家族の視点から見るグループホームの魅力と課題
みなさんは特別養護老人ホームや有料老人ホームのほかに、障がいのある方のための福祉施設やサービスについてご存じですか?
私の甥っ子(姉の子ども)は生まれながらに知的障害を抱えています。家族全員が甥っ子のために生活支援をしていましたが、支援区分3の甥っ子はあるとき唐突に、「一人暮らしをしてみたい」と言い出しました。これには驚きましたが、将来のためにもなるし本人が希望するならということで、姉と一緒に調べていく中で知ったのが、障がい者向けグループホームでした。
今回は、この障がい者向けグループホームについて、同じようにお悩みの方にも知っていただきたくご紹介をします。
グループホームの概要と特徴
グループホームとは、少人数の利用者が共同で生活し、家庭的な雰囲気の中で専門スタッフの支援を受けることができる施設です。家庭的な雰囲気を大切にしており、利用者が安心して暮らせるよう、個別のケアプランが作成されます。
キレイな住居で小人数での共同生活を送るため、自宅にいるような安心感が得られることが魅力のひとつです。
日本国内には約10,000の障がい者向けグループホームがあり、約70,000人の障がい者が利用しています。グループホームの利用者の対象はそれぞれの施設で異なりますが、身体障害者、知的障害者、精神障害者、難病患者など、障害者総合支援法が定める「障害者」に該当する方々となります。
グループホームの種類と選択肢
グループホームにはさまざまな種類があります。例えば、介護サービス包括型や外部サービス利用型、日中活動サービス支援型、サテライト型などがあります。それぞれの施設には特徴があり、利用者のニーズや状況に合わせて選ぶことが重要です。
甥っ子が入所したのは介護サービス包括型のグループホームで、日常生活のすべてを包括的にサポートしてくれるタイプです。地域のイベントや外出支援も積極的に行っており、家族としても連携がとれたサポート体制に安心しておまかせすることができています。

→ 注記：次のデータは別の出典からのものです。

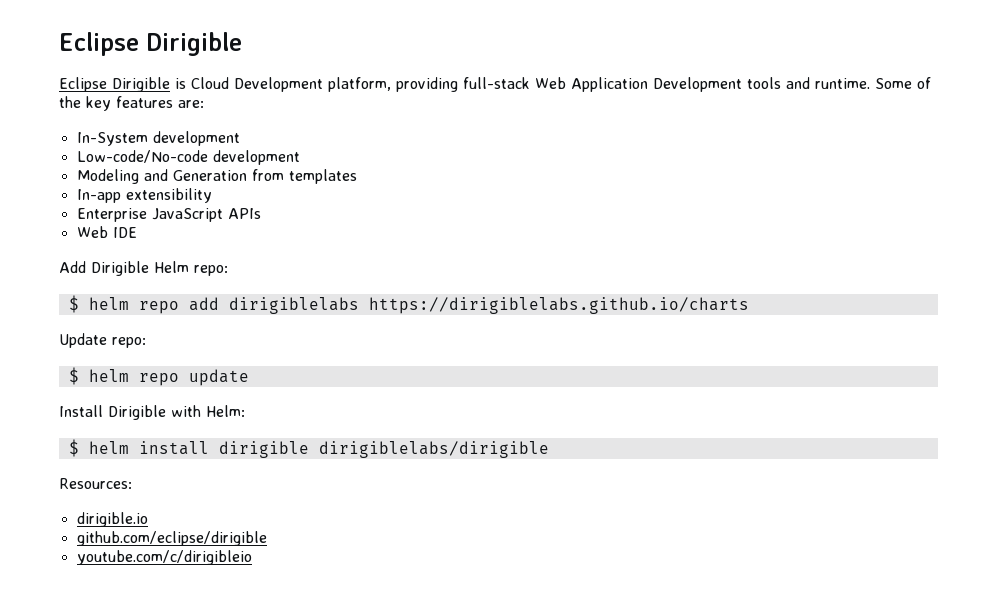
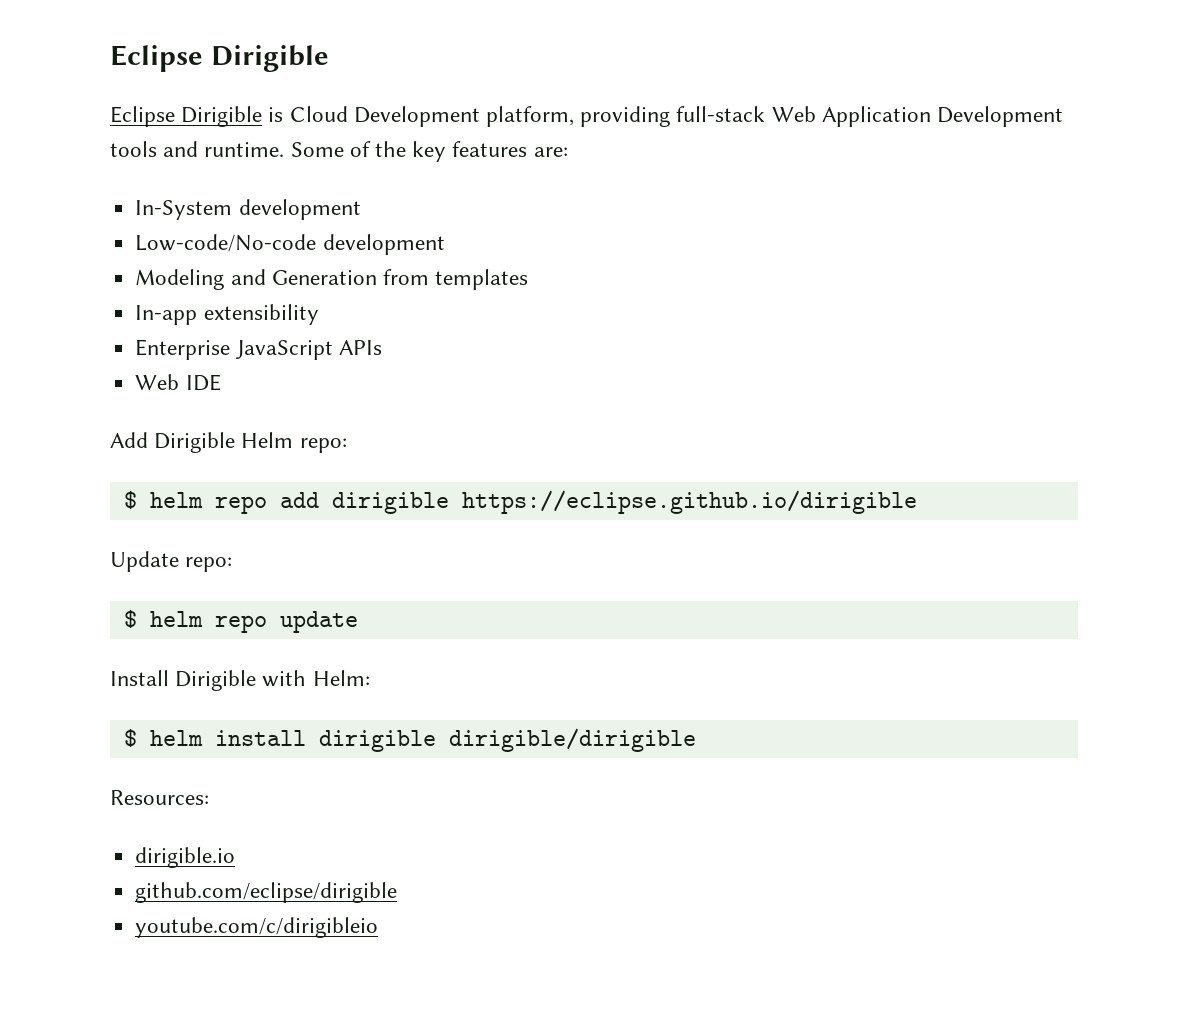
[228,297,749,314] dirigiblelabs https://dirigiblelabs.github.io/charts -> [331,490,917,514] dirigible https://eclipse.github.io/dirigible
[318,441,549,458] dirigiblelabs/dirigible -> [448,728,696,752] dirigible/dirigible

鴻巣市の障がい者向けグループホーム「yours(ユアーズ)」
埼玉県鴻巣市にあるグループホーム「yours(ユアーズ)」は、障がいのある方が自立した生活を送るための支援を提供する施設です。平成30年7月に開設されたこのホームは、利用者が地域で共同生活を送りながら、自立を目指すことをサポートしています。施設内では、資格を持った専門スタッフの方が日常生活を支援してくださり、個人に合わせたケアを提供してくれます。
yoursでは、18歳以上の知的障害・精神障害の方が対象です。施設見学や体験入居も随時ホームページで受け付けていて、甥っ子も体験してから入所を決めました。基本的な生活用品はすべて揃っているので、手持ちの衣類や寝具をもっていくだけで体験ができました。詳しくは、相談時に確認してみてください。
サービス内容も充実しています。栄養を加味したバランスの取れた食事や、医療はもちろん日中の軽作業など就労面のサポートも受けられます。
レクリエーションなども取り組みもあるため、イベントに参加すると甥っ子の生き生きとした様子を見ることができます。
これからの展望
家族の中だけで障がいと向き合われている方がたくさんいらっしゃると自治体関係の友人からも聞ききます。今後、こうしたyoursのような個人の「自分らしく楽しく幸せになれる生活」が送れるような活動や施設が増えることを願っています。
また、利用者の家族どうしのコミュニケーションの場やコミュニティによって、ひとりでも多くの人にこうした福祉施設があることを知ってほしいと思います。
まとめ
グループホームは、家庭的な雰囲気を大切にし、少人数の利用者が安心して暮らせるよう配慮された福祉施設です。
障がいを抱える方のご家族にとって、グループホームに生活の拠点をうつすということは、本人への引け目や心配に感じることもあるかもしれません。しかし、より充実した生活を提供してもらえるのであれば、グループホームの活用は双方によって良いことではないでしょうか。
私は今後も、甥っ子が自分らしく生き生きと過ごせるように、家族の一員としてできる限りのサポートは続けていきたいですし、悩んでいる方がいらっしゃれば、こうしたグループホームを勧めていきたいと思います。